Yapay Zeka Kadın(ın) Olabilir Mi?

Yapay Zeka Kadın(ın) Olabilir Mi?

Kadın, TDK’ye göre kelime anlamı “erişkin dişi insan” olan bir kelimedir. Birçok kalıba, sıfata, mecburiyete maruz bırakılsa da kadın, sadece bir cinsiyet tanımıdır. Peki ya yapay zekânın da cinsiyeti var mıdır? Makineler kendini oluşturan cinsiyeti temsil eder mi?  Erkekler yazılım ve teknoloji dünyasında söylendiği gibi daha mı yeteneklidir?

İlk olarak kadınların yazılım ve teknoloji sektöründeki yerini inceleyerek başlayalım. Kod yazarı diyebileceğimiz ilk kişinin bir kadın olduğunu görüyoruz. 200 yıl önce yaşayan, Lady Ada Lovelace adında bir matematikçi, 1833 yılında Charles Babbage’in yaptığı analitik motorun çalışma algoritmasını hazırlamıştı. Lovelace, kod yazımı konusunda tarihteki ilk çalışmayı yapan kişi olarak kabul ediliyor. Mary Allen Wilkes ise, yapay zekâ kavramı ortaya atıldıktan 9 yıl sonra yani 1959 yılında mezun olan ilk yazılımcı kadınlardan biri. Kod yazma işlemini A4 kâğıda yazarak tamamlayan Wilkes, kolilerce kâğıt dolusu kodu bilgisayara aktarmıştı. Ayrıca, iş için başka şehre taşınması istenen Wilkes, kabul etmeyince şirket tarafından evine bilgisayar gönderildi. Böylece dünya üzerinde evinde bilgisayar kullanan ilk kişi, avukat ve programlamacı bir kadın olmuş oldu.

1983-1984 akademik yılında bilgisayar bilimleri bölümünden mezun olan öğrencilerin %37’si kadın iken maalesef ki günümüzde bu rakam %17’lere kadar düşmüş durumda. Bunun sebebi olarak ailelerin bilgisayarları genellikle erkek çocuklarına hediye alması ya da teknolojik ve elektronik oyuncakların erkek çocuklarına ait olduğu görüşünün popüler olması sayılabilir.
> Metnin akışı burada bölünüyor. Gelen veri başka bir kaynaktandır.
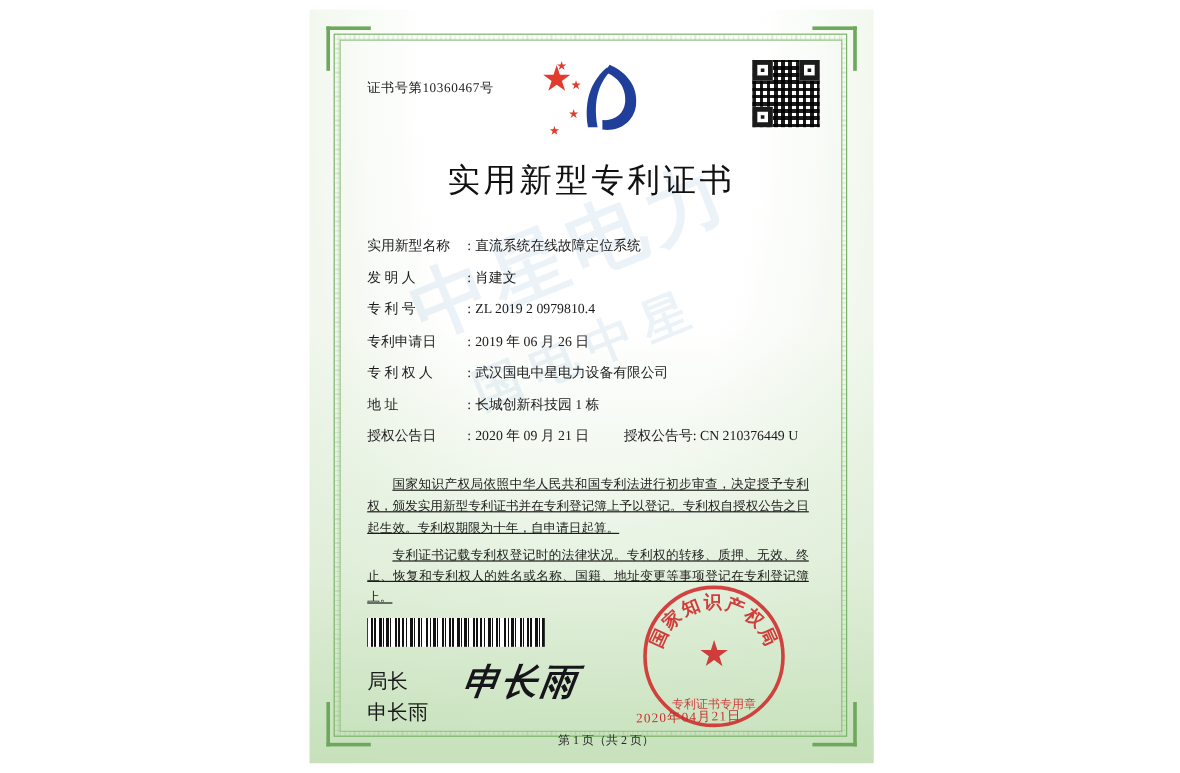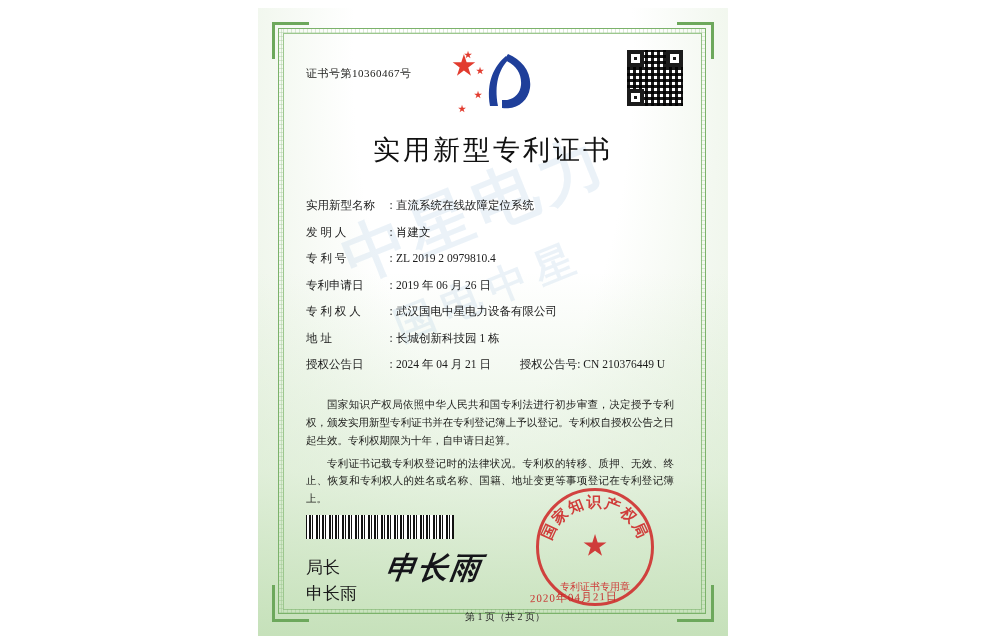--- a/index.html
+++ b/index.html
@@ -416,7 +416,7 @@
         <div class="field-label">授权公告日</div>
         <div class="field-colon">:</div>
         <div class="field-value">
-          <span>2024 年 04 月 21 日</span>
+          <span>2020 年 09 月 21 日</span>
           <span class="inline-extra">授权公告号</span><span>:&nbsp;</span><span>CN 210376449 U</span>
         </div>
       </div>

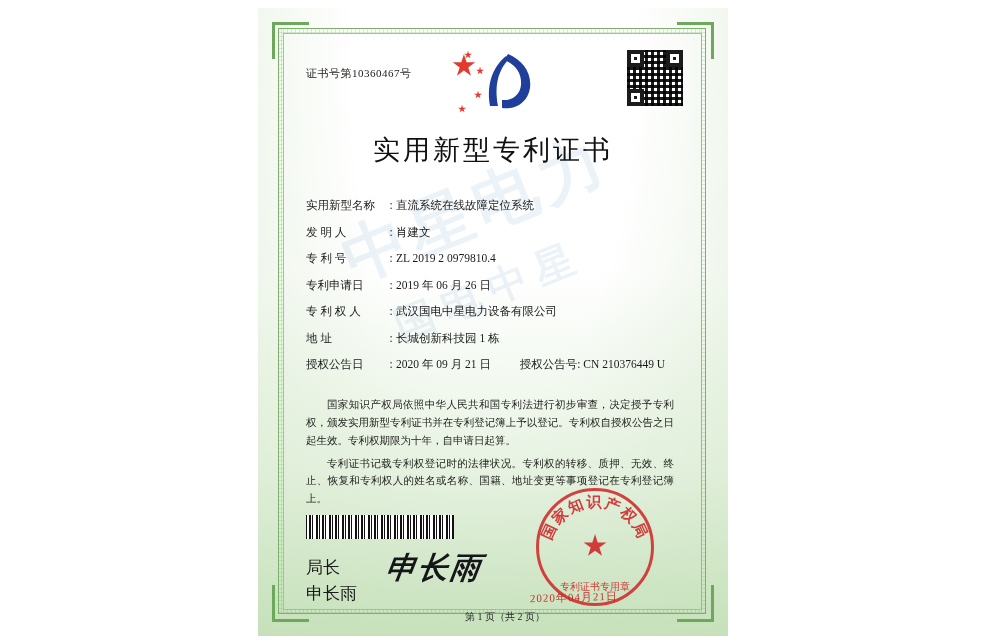--- a/index.html
+++ b/index.html
@@ -230,6 +230,7 @@
   .paragraphs p {
     margin: 0 8px 5px 0;
     text-indent: 21px;
+    text-decoration: underline;
   }
 
   

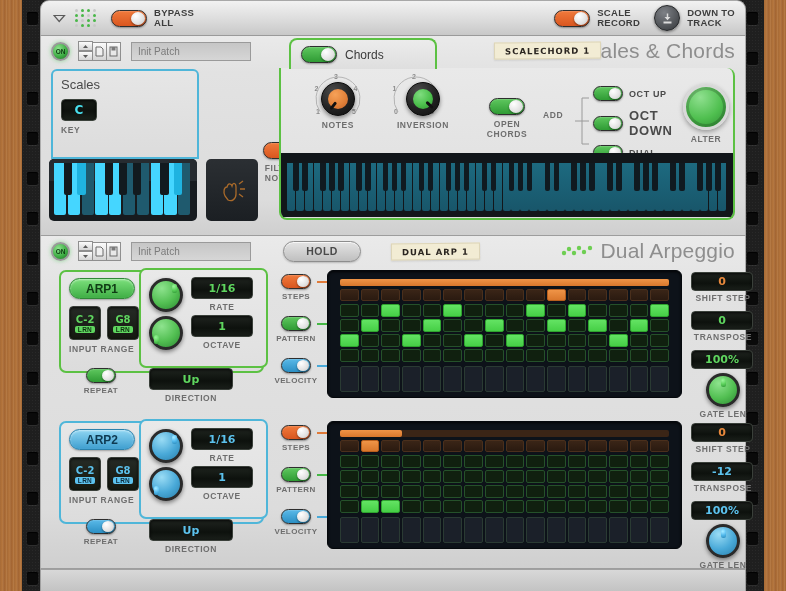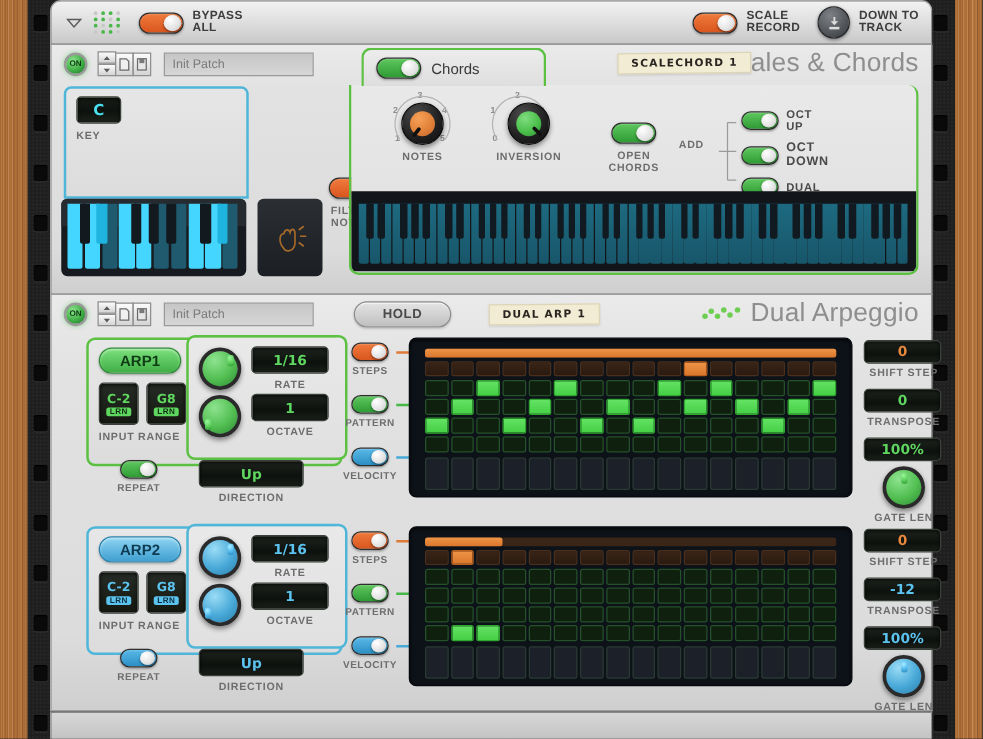--- a/index.html
+++ b/index.html
@@ -468,6 +468,7 @@
     </div>
 
     <div class="scales-box">
+      <div class="scales-title">Scales</div>
       <div style="display:flex; align-items:flex-start;">
         <div>
           <div class="lcd key">C</div>

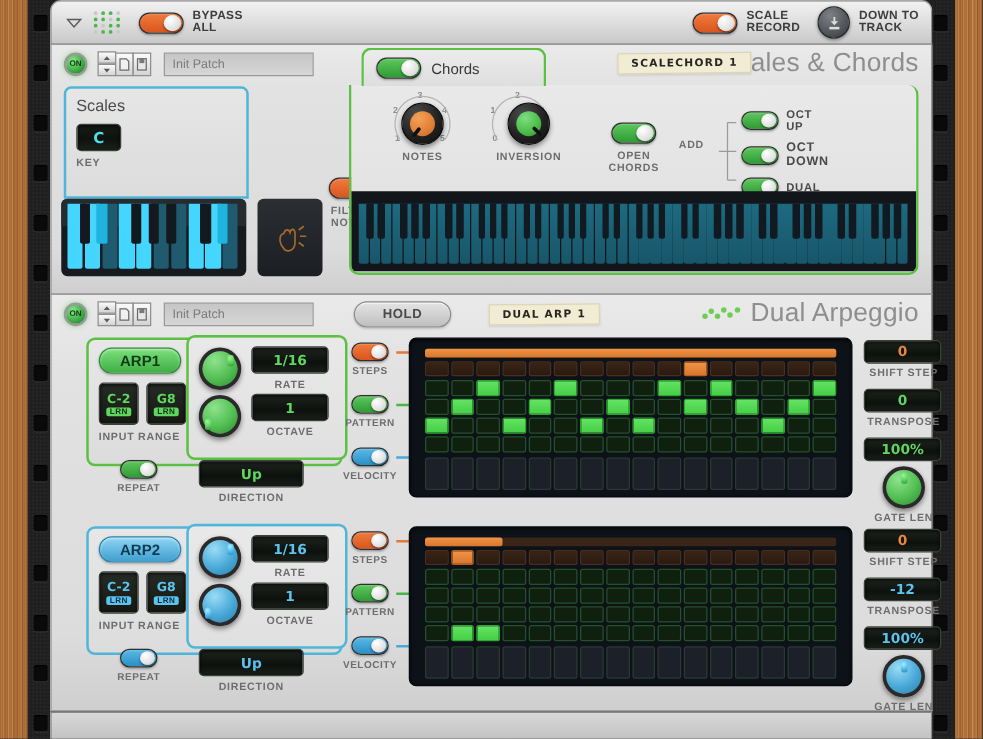--- a/index.html
+++ b/index.html
@@ -581,7 +581,7 @@
           <div class="tgl on-green sm">
                 <span class="knob"></span>
               </div>
-          <span class="cap" style="margin-left:6px;font-size:10px;color:#4a4a4a;">OCT DOWN</span>
+          <span class="cap" style="margin-left:6px;font-size:13px;color:#4a4a4a;">OCT DOWN</span>
         </div>
             <div style="display:flex;align-items:center;margin-bottom:7px;">
           <div class="tgl on-green sm">

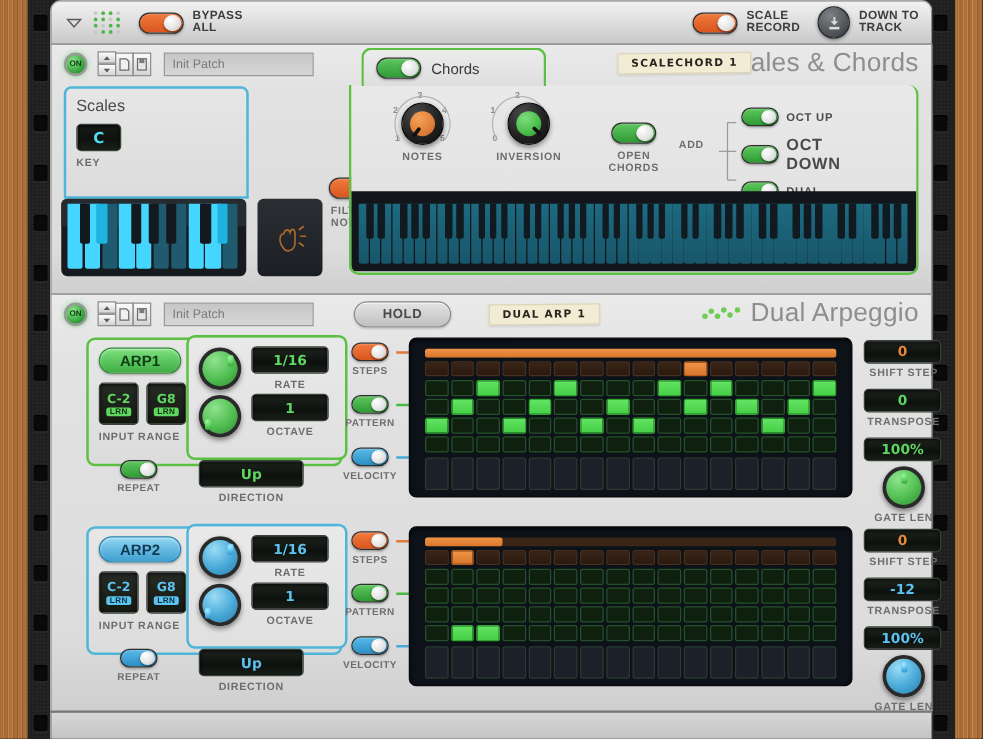--- a/index.html
+++ b/index.html
@@ -592,6 +592,10 @@
           </div>
       </div>
 
+      <div style="position:absolute; left:395px; top:16px; text-align:center; width:60px;">
+        <div class="knob-big"></div>
+        <div class="cap" style="margin-top:4px;">ALTER</div>
+      </div>
 
       <div class="bigkb">
         <div id="bigkb-keys" style="position:absolute; left:6px; right:6px; top:10px; bottom:6px;">

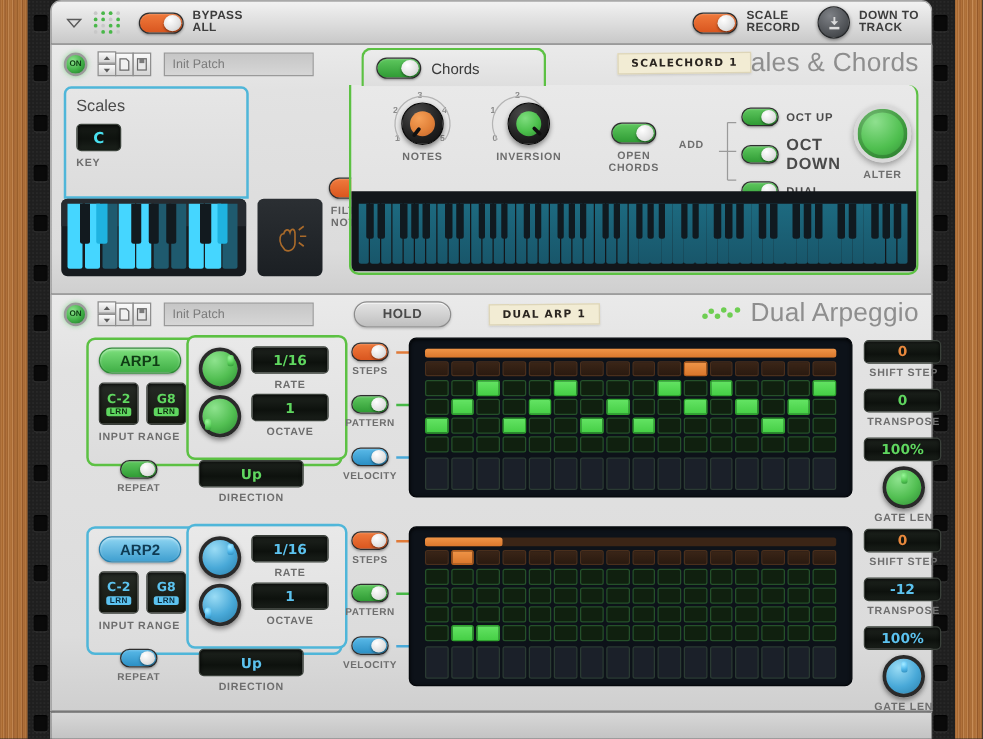--- a/index.html
+++ b/index.html
@@ -232,7 +232,7 @@
   
   .arp-row { position: relative; height: 151px; }
   .arp-left {
-    position: absolute; left: 18px; top: 4px; width: 205px; height: 103px;
+    position: absolute; left: 8px; top: 4px; width: 205px; height: 103px;
     border: 2px solid #5cc143; border-radius: 7px;
     background: linear-gradient(180deg,#e7e7e7,#dcdcdc);
   }

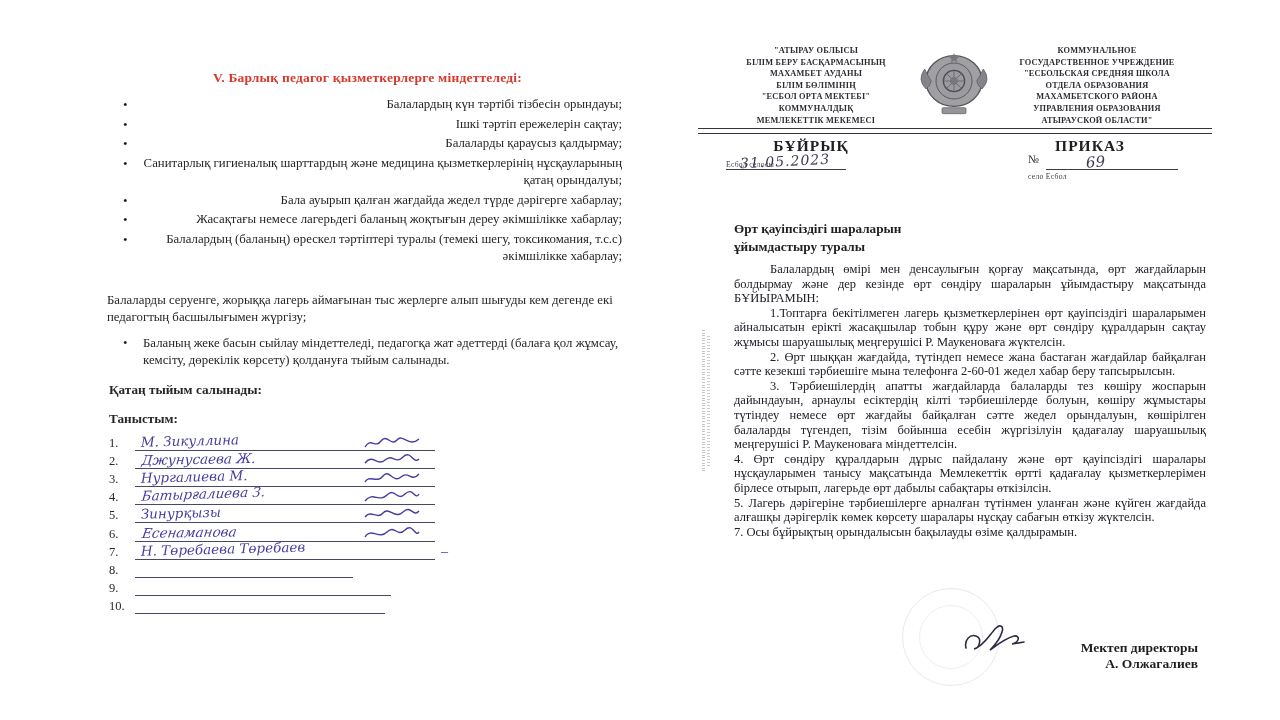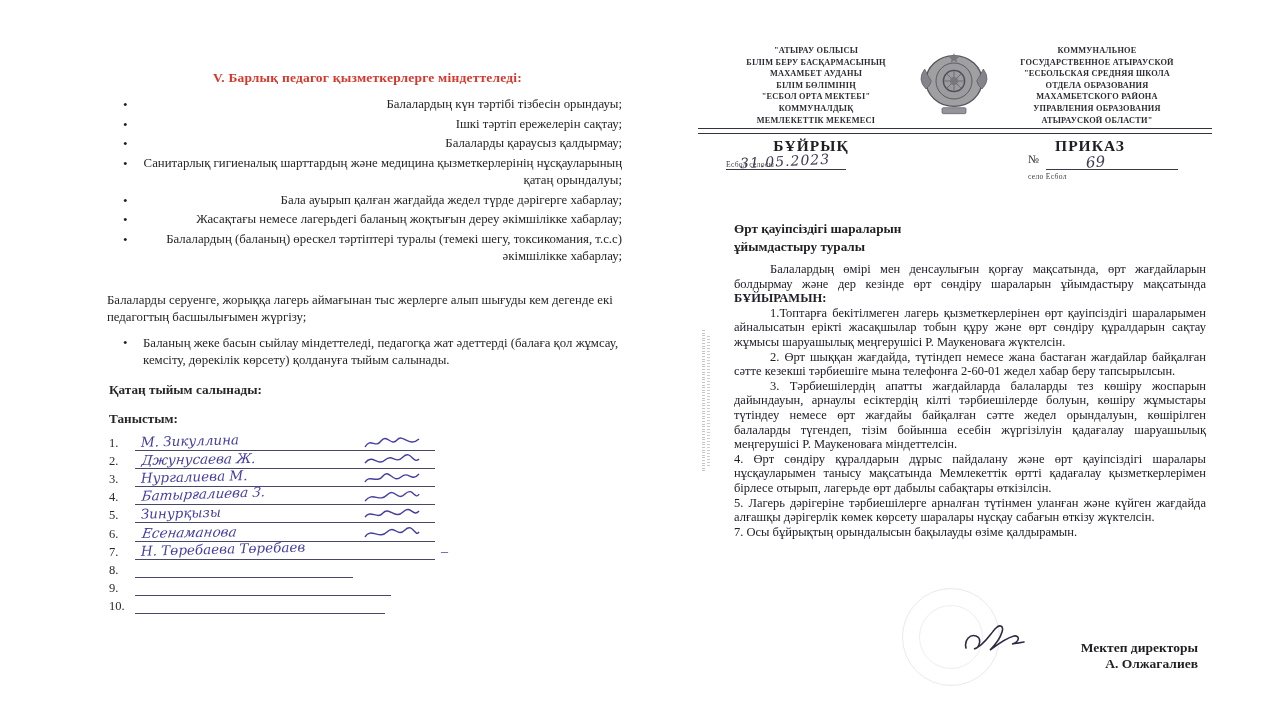--- a/index.html
+++ b/index.html
@@ -212,7 +212,7 @@
 
       <div class="lh-col lh-right">
         <div>КОММУНАЛЬНОЕ</div>
-        <div>ГОСУДАРСТВЕННОЕ АТЫРАУСКОЙ</div>
+        <div>ГОСУДАРСТВЕННОЕ УЧРЕЖДЕНИЕ</div>
         <div>"ЕСБОЛЬСКАЯ СРЕДНЯЯ ШКОЛА</div>
         <div>ОТДЕЛА ОБРАЗОВАНИЯ</div>
         <div>МАХАМБЕТСКОГО РАЙОНА</div>

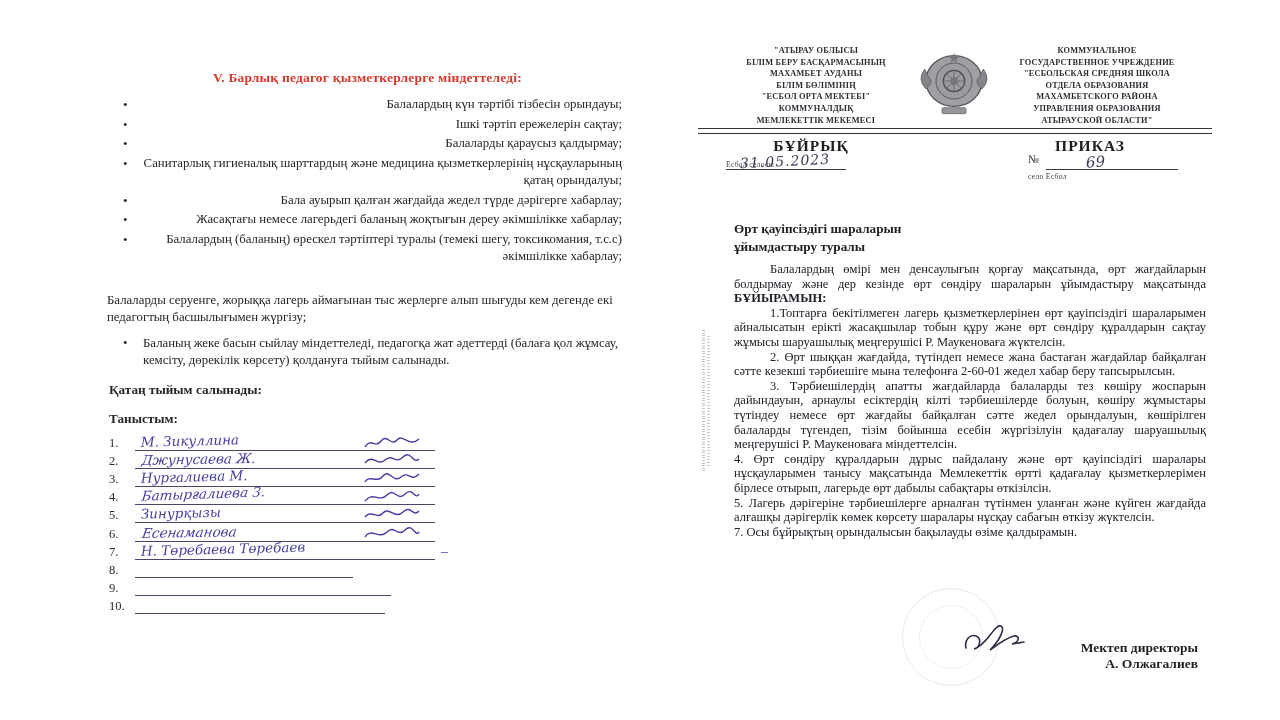--- a/index.html
+++ b/index.html
@@ -59,7 +59,7 @@
              text-align:justify;color:#20202a;}
   .body-text p{margin:0;}
   .body-text p.indent{text-indent:36px;}
-  .intro-bold{font-weight:bold;}
+  .intro-bold{font-weight:normal;}
   .edge-microprint{position:absolute;left:12px;top:330px;width:9px;height:142px;opacity:.5;
       background:
         repeating-linear-gradient(180deg,#8a8a96 0px,#8a8a96 1px,transparent 1px,transparent 2.6px) 0 0/3px 100% no-repeat,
Bugün Silikon Vadisi’nde dahi kadın yazılımcı oranlarının düşük olması, dünya genelinde sergilediğimiz cinsiyetçi tutumun boyutuna dair fikir veriyor ancak kadınların genetik olarak programlama alanında yetenekli olmadığı görüşlerini çürütebilecek bir örnek vermek istiyorum: Yazılımcı kadınlarımızın sektörel başarıları. Birçok sayabileceğimiz isim olsa da en büyük örneklerinden bir tanesi şahsen tanıdığım TOBB Türkiye Yazılım Meclisi Başkanı Melek Bar Elmas’tır. Kendisi Türkiye’nin ilk kadın bilgisayar mühendislerindendir ve 2001’de Dünya Gazetesi tarafından Bilişim dalında En Başarılı İş Kadını, Ekonomist Dergisi tarafından Yılın Kadın Girişimcisi, 2004’te American Biographical Institute tarafından 21.YY’ın Büyük Düşünürü ödüllerini almıştır.

Yapay Zekâ Gerçekten Kadın Mıdır?

Hepimizin bildiği gibi Apple, Google, Amazon gibi birçok şirket kullanıcılarına sanal asistan sunuyor. Bu asistanların en büyük ortak özelliği ise neredeyse tamamının aşırı saygılı ve itaatkâr kimliğinde bir kadın tarafından seslendiriliyor olması. Bu durum maalesef ki toplumda yardımcı, destekleyici ve düzenleyici rolün kadınlar üzerinde olması gerektiğinin bilinçaltını yaratıyor. Teknolojiyi bir cinsiyete tanımlamanın yanlış olduğunu düşünen araştırmacılar dünyanın ilk cinsiyetsiz sanal asistan sesini oluşturmayı başardılar. Büyük bir çalışma neticesinde ortaya çıkan Q adlı ses, insanların herhangi bir cinsiyet ayırt edemeyeceği bir frekansta oluşturulmuş. Bu sayede sesin kullanıldığı sanal asistan bir erkek ya da kadın olarak algılanmıyor.  Dinlemek isteyenler için link bırakıyorum:

Aslında yapay zekâ, toplumun ve üretildiği ekibin bir aynasıdır. Yapay zekâyı mevcut veriler ile eğiterek onun kendi kendine karar vermesini sağlıyoruz. Örnek olarak Türkçeden İngilizceye yapılan meslekler ile ilgili çevirilerde bazı yerlerde belirgin bir cinsiyetçilik var. Temizlikçi, hemşire, gibi toplumsal cinsiyet rollerinin kadına biçtiği mesleklerin İngilizcedeki feminen zamir olan ‘she’ ile çevrildiğini; mühendis, müdür gibi mesleklerin ise maskülen zamir ‘he’ ile çevrildiğini görebiliyoruz. Cinsiyetçi kalıpların makinelere entegre edilmesinin önüne geçmenin en güzel yolu da teknolojilerin test edilmesi dahil olmak üzere teknoloji şirketlerinde daha fazla kadın çalıştırılmasıdır.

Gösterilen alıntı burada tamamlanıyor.